Library UniMath.Algebra.Modules.Submodule

Submodules of Ring Modules

This file defines submodules of ring modules.

Contents 1. Subobjects of modules submodule 2. Kernels module_kernel 3. Images module_image

Originally written by Floris van Doorn, December 2017

Require Import UniMath.Foundations.All.
Require Import UniMath.MoreFoundations.All.
Require Import UniMath.Algebra.Groups.
Require Import UniMath.Algebra.Modules.Core.
Require Import UniMath.Algebra.Monoids.
Require Import UniMath.Algebra.RigsAndRings.

Local Open Scope abgr.
Local Open Scope addmonoid.
Local Open Scope module.

1. Subobjects of modules

Definition issubsetwithsmul {R : hSet} {M : hSet} (smul : R → M → M) (A : hsubtype M) : UU :=
  ∏ r m , A m → A (smul r m).

Definition issubmodule {R : ring} {M : module R} (A : hsubtype M) : UU :=
  issubgr A × issubsetwithsmul (module_mult M) A.

Definition make_issubmodule {R : ring} {M : module R} {A : hsubtype M}
           (H1 : issubgr A) (H2 : issubsetwithsmul (module_mult M) A) : issubmodule A :=
  make_dirprod H1 H2.

Definition issubmodule_is {R : ring} {M : module R} (A : hsubtype M) : UU :=
  issubgr A × issubsetwithsmul (module_mult M) A.

Lemma isapropissubmodule {R : ring} {M : module R} (A : hsubtype M) : isaprop (issubmodule A).
Show proof.

  intros. apply (isofhleveldirprod 1).
  - apply isapropissubgr.
  - apply impred. intro x.
    apply impred. intro m.
    apply impred. intro a.
    apply propproperty.

Definition submodule {R : ring} (M : module R) : UU := ∑ (A : hsubtype M ), issubmodule A.

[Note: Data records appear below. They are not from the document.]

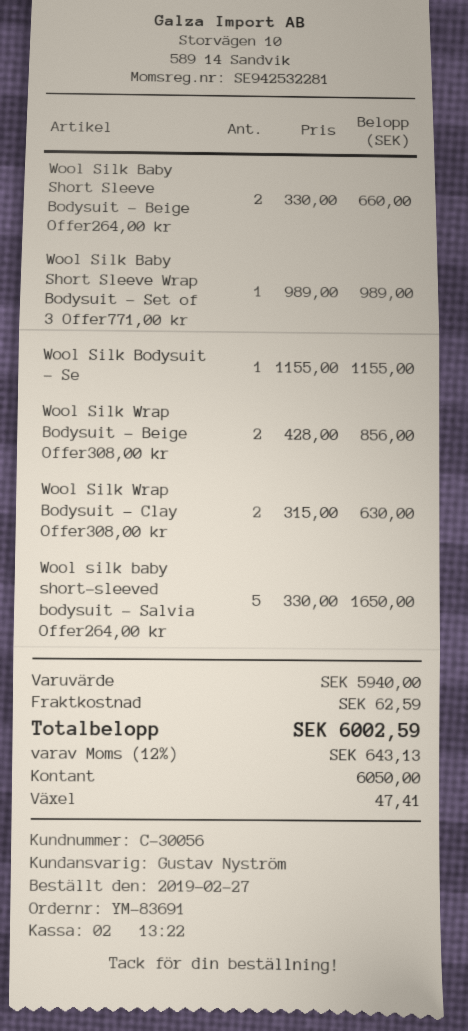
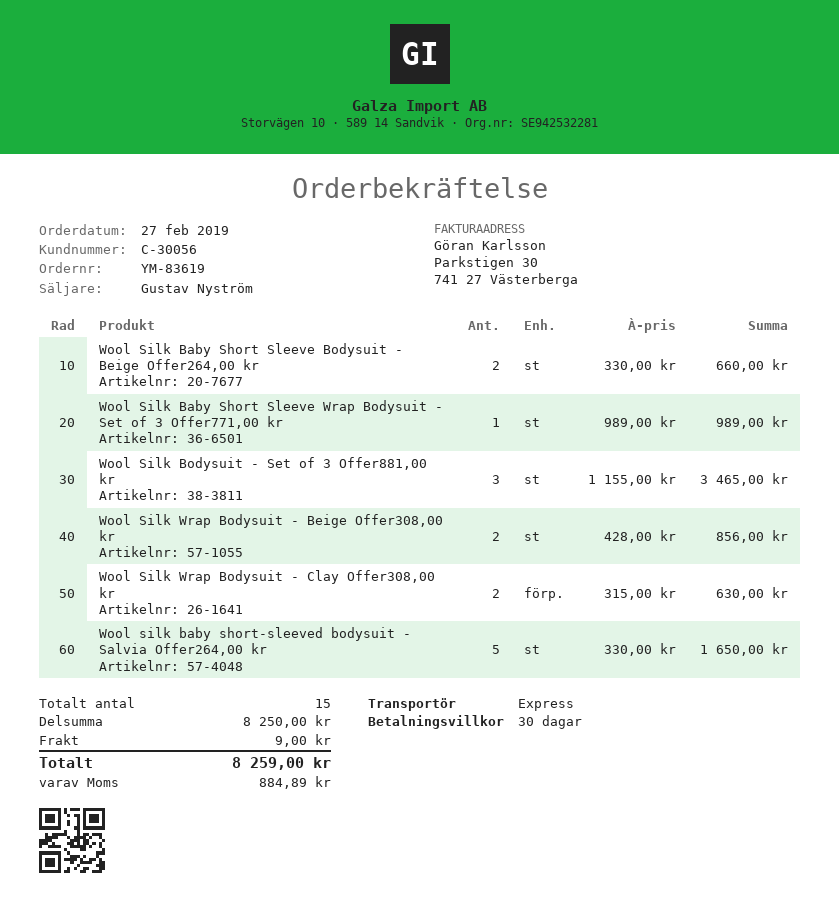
order number: YM-83691 -> YM-83619
Wool Silk Bodysuit - Se: 1 x 1155.00 = 1155.00 -> 3 x 1155.00 = 3465.00
subtotal: 5940.00 -> 8250.00
shipping: 62.59 -> 9.00
tax: 643.13 -> 884.89
total: 6002.59 -> 8259.00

Definition make_submodule {R : ring} {M : module R}
  (A : hsubtype M) (H : issubmodule A) : submodule M :=
  A ,, H.

Definition submoduletosubabgr {R : ring} {M : module R} (A : submodule M) : subabgr M :=
  make_subgr (pr1 A) (pr1 (pr2 A)).
Coercion submoduletosubabgr : submodule >-> subabgr.

Definition submodule_to_issubsetwithsmul {R : ring} {M : module R} (A : submodule M) :
  issubsetwithsmul (module_mult M) A :=
  pr2 (pr2 A).

Local Open Scope module_scope.

Definition submodule_smul {R : ring} {M : module R} {A : submodule M} (r : R) (m : A) : A.
Show proof.

  use tpair.
  - exact (r * pr1carrier _ m).
  - exact (submodule_to_issubsetwithsmul A r (pr1carrier _ m) (pr2 m)).

Definition carrierofasubmodule {R : ring} {M : module R} (A : submodule M) : module R.
Show proof.

  use mult_to_module.
  - exact (carrierofasubabgr A).
  - exact (submodule_smul).
  - abstract (
      intros r a b; apply (invmaponpathsincl _ (isinclpr1carrier A)); apply module_mult_is_ldistr
    ).
  - abstract (
      intros r s a; apply (invmaponpathsincl _ (isinclpr1carrier A)); apply module_mult_is_rdistr
    ).
  - abstract (
      intros r s a; apply (invmaponpathsincl _ (isinclpr1carrier A)); apply module_mult_assoc
    ).
  - abstract (
      intros f; apply (invmaponpathsincl _ (isinclpr1carrier A)); apply module_mult_unel2
    ).

Coercion carrierofasubmodule : submodule >-> module.
Lemma intersection_submodule {R : ring} {M : module R} {I : UU} (S : I -> hsubtype M)
(each_is_submodule : ∏ i : I , issubmodule (S i)) :
issubmodule (subtype_intersection S).
Show proof.

  intros.
  use make_issubmodule.
  - exact (intersection_subgr S (λ i , pr1 (each_is_submodule i))).
  - intros r m a i. exact (pr2 (each_is_submodule i) r m (a i)).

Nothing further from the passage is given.